Riservata agli uomini, questa sorta di servitù biologica affianca quella delle donne, che si fanno carico della riproduzione degli umani. Così, obbligando i maschi a fare esperienza di una strana forma di gravidanza, Butler ribalta le convenzioni relative ai ruoli sessuali. E a partire da questa inversione evoca una singolare specie di famiglia, in cui clic e terrestri si ritrovano legati da strani ma forti rapporti di parentela. Anche altri racconti di questa antologia – per esempio il realistico «Una specie di famiglia» – evocano forme alternative di parentela: una sorta di tema ricorrente nella autrice di Legami di sangue (anch’esso recentemente riedito da Sur), dove una donna afroamericana di oggi viaggia nel tempo per incontrare i suoi avi, schiavista bianco lui, schiava nera lei.

Tutti i rimandi possibili

Anche il rimando al colonialismo è presente, quando – ancora in «Amnistia» – Octavia Butler ripropone nei missili con cui i governi terrestri tentano inutilmente di eliminare i tlic l’acciaio e gli archibugi con cui gli spagnoli combatterono gli Aztechi e gli Inca quando approdarono in America.

Se la crudeltà delle comunità aliene verso gli umani rapiti inizialmente a scopo di ricerca nasce anche dall’incomprensione della loro biologia, quella che gli umani rapiti subiscono dai vari servizi segreti terrestri una volta rilasciati dagli alieni non ha scusanti. Peggiori degli esperimenti dolorosi o letali degli alieni sulle cavie umane sono gli interrogatori brutali con cui si tenta di estorcere agli ex-rapiti i segreti delle comunità: Butler riscriva in modo originale le classiche alien abduction stories (di cui fa parte, per esempio Incontri ravvicinati del terzo tipo) saccheggiando – come usa nella fantascienza – un patrimonio consolidato, per sovvertirlo e rigiocarlo contro se stesso e i suoi presupposti ideologici.

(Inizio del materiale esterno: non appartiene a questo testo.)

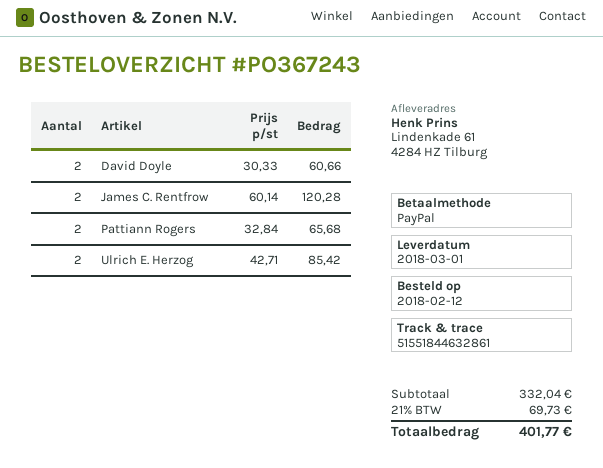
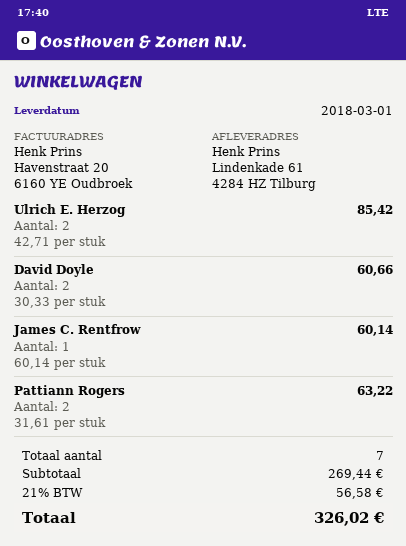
James C. Rentfrow: 2 x 60.14 = 120.28 -> 1 x 60.14 = 60.14
Pattiann Rogers: 2 x 32.84 = 65.68 -> 2 x 31.61 = 63.22
subtotal: 332.04 -> 269.44
tax: 21% = 69.73 -> 21% = 56.58
total: 401.77 -> 326.02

Edmund Wilson sosteneva che ci sono libri il cui stile è nelle cose. Esattamente questo troviamo in tutto un versante della fantascienza, e in particolare nella fiction di Butler, le cui pagine sono popolate da tropi retorici incarnati, solidificati in creature aliene, mondi extrasolari, civiltà immaginarie, oggetti sconosciuti, tecnologie a venire. Per portare gli uomini a farsi biologicamente madri, per esempio, l’autrice di Figlio di sangue evoca una specie che inietta le sue uova in altri animali, attingendo all’entomologia.

Pandemia prefigurata

La fantascienza si nutre dell’immaginario scientifico, con l’intento di parlarci della nostra condizione esistenziale, storica, sociale, sessuale, politica: nessun livello è escluso. Se non si tiene conto di come, attraverso artefatti culturali sincretici, che proiettano realtà altre, gli scrittori di fantascienza rappresentano anamorficamente il nostro presente e il nostro futuro prossimo, non si coglie il potenziale di significazione intrinseco a questa forma narrativa. Ovvia, anzi proverbiale, l’attitudine a prefigurare il futuro, meglio se in forma di incubo.

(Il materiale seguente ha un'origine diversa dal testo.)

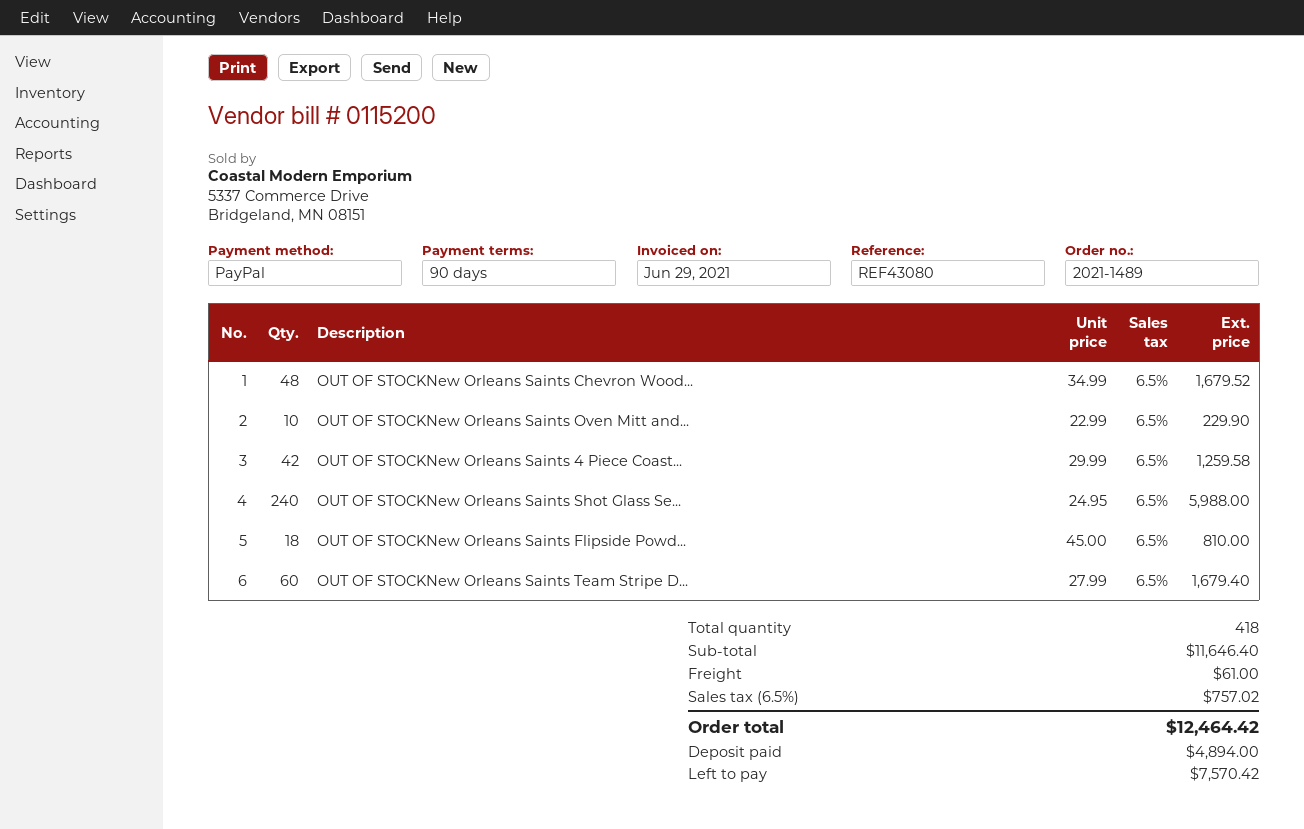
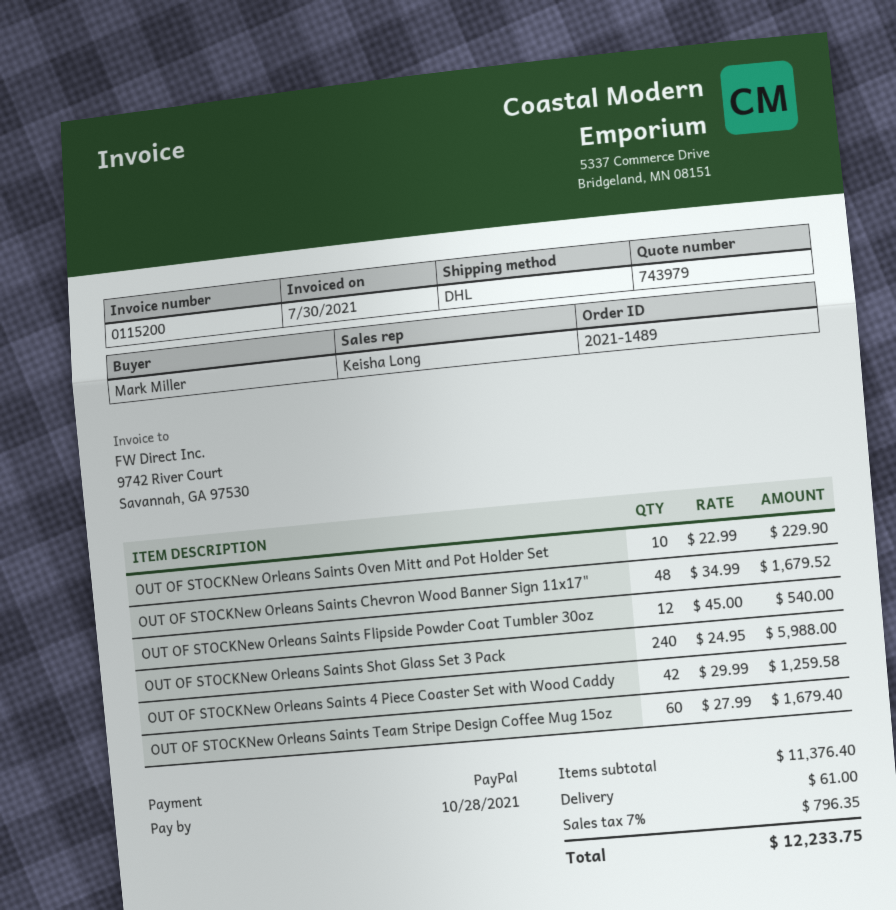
invoice date: 2021-06-29 -> 2021-07-30
OUT OF STOCKNew Orleans Saints Flipside Powd...: 18 x 45.00 = 810.00 -> 12 x 45.00 = 540.00
subtotal: 11646.40 -> 11376.40
tax: 6.5% = 757.02 -> 7% = 796.35
total: 12464.42 -> 12233.75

Anche in Octavia Butler non manca il momento della catastrofe: la rappresenta, per esempio, in «Fonemi», dove siamo al centro di una pandemia (questa storia uscì nel 1983) che ha privato la maggior parte della popolazione dell’uso della parola, o l’ha ridotta all’analfabetismo.

Nel disegnare questa civiltà collassata, è interessante il modo in cui l’autrice immagina strategie di sopravvivenza fra i pochi che ancora parlano e perciò stesso rischiano il linciaggio da parte di chi non può più farlo. Ancora una volta, la diversità divide gli umani, e due personaggi – quello dell’insegnante che non sa più leggere e del poliziotto che non riesce più a parlare – esemplificano una qualche forma di convivenza, di socialità, tra diversi.